Your goal> Every line with the word "desc" in it should be extracted from the data that follows.

START Extracted data

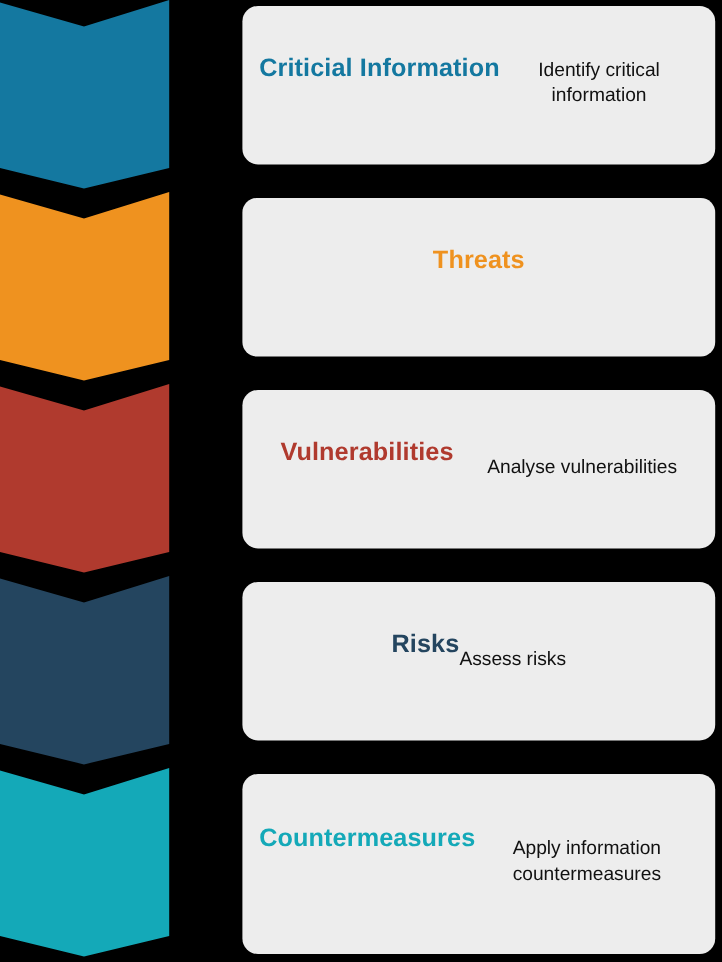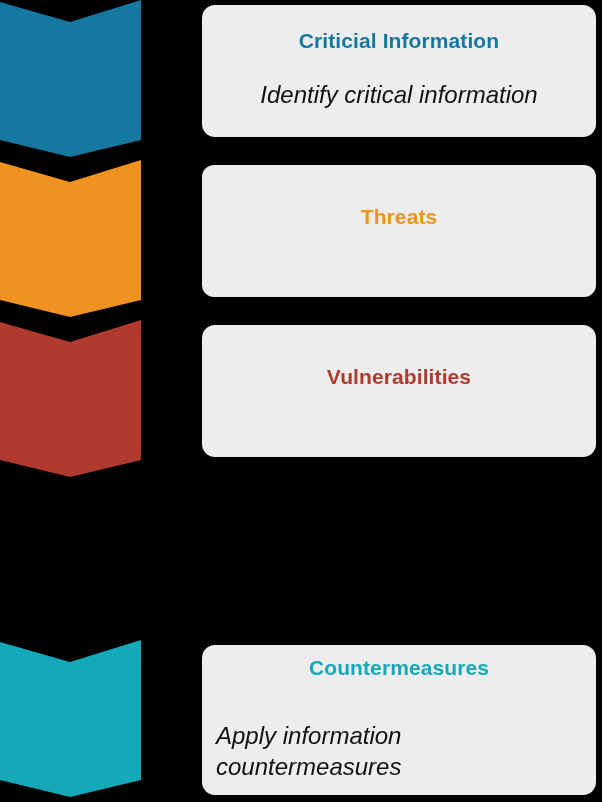--- a/index.html
+++ b/index.html
@@ -51,21 +51,20 @@
   .card {
     position: absolute;
     left: 202px;
     top: 5px;
     width: 394px;
     height: 132px;
     background: #ededed;
     border-radius: 13px;
     box-sizing: border-box;
     display: flex;
-    flex-direction: column;
     align-items: center;
     justify-content: center;
     padding: 4px 14px 6px 14px;
   }
   .row-4 .card {
     height: 150px;
   }
 
   .card-title {
     font-size: 21px;
@@ -74,27 +73,26 @@
     text-align: center;
     letter-spacing: 0.1px;
     margin: 0 0 26px 0;
     white-space: nowrap;
   }
   .row-4 .card-title {
     margin-bottom: 40px;
   }
 
   .card-desc {
-    font-size: 24px;
+    font-size: 16px;
     font-weight: normal;
     color: #111111;
     line-height: 1.30;
-    text-align: left;
+    text-align: center;
     margin: 0;
-    font-style: italic;
   }
 </style>
 </head>
 <body>
 
 <div id="stage" style="background: rgb(0, 0, 0);">
 
   <div class="row row-0">
     <div class="chevron-wrap">
       <svg viewBox="0 0 142 158" xmlns="http://www.w3.org/2000/svg" aria-hidden="true">
@@ -119,23 +117,35 @@
   </div>
 
   <div class="row row-2">
     <div class="chevron-wrap">
       <svg viewBox="0 0 142 158" xmlns="http://www.w3.org/2000/svg" aria-hidden="true">
         <polygon points="0,2 70,22 141,0 141,140 70,157 0,140" fill="#b03a2e"></polygon>
       </svg>
     </div>
     <div class="card" style="background: rgb(237, 237, 237); gap: 28px;">
       <div class="card-title" style="color: rgb(176, 58, 46);">Vulnerabilities</div>
+      <div class="card-desc" style="color: rgb(17, 17, 17);">Analyse vulnerabilities</div>
     </div>
   </div>
 
+  <div class="row row-3">
+    <div class="chevron-wrap">
+      <svg viewBox="0 0 142 158" xmlns="http://www.w3.org/2000/svg" aria-hidden="true">
+        <polygon points="0,2 70,22 141,0 141,140 70,157 0,140" fill="#24455f"></polygon>
+      </svg>
+    </div>
+    <div class="card" style="background: rgb(237, 237, 237);">
+      <div class="card-title" style="color: rgb(36, 69, 95);">Risks</div>
+      <div class="card-desc" style="color: rgb(17, 17, 17);">Assess risks</div>
+    </div>
+  </div>
 
   <div class="row row-4">
     <div class="chevron-wrap">
       <svg viewBox="0 0 142 158" xmlns="http://www.w3.org/2000/svg" aria-hidden="true">
         <polygon points="0,2 70,22 141,0 141,140 70,157 0,140" fill="#14a9b8"></polygon>
       </svg>
     </div>
     <div class="card" style="background: rgb(237, 237, 237);">
       <div class="card-title" style="color: rgb(20, 169, 184);">Countermeasures</div>
       <div class="card-desc" style="color: rgb(17, 17, 17);">Apply information countermeasures</div>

END Extracted data

Written solution>
   .card-desc {
+      <div class="card-desc" style="color: rgb(17, 17, 17);">Analyse vulnerabilities</div>
+      <div class="card-desc" style="color: rgb(17, 17, 17);">Assess risks</div>
       <div class="card-desc" style="color: rgb(17, 17, 17);">Apply information countermeasures</div>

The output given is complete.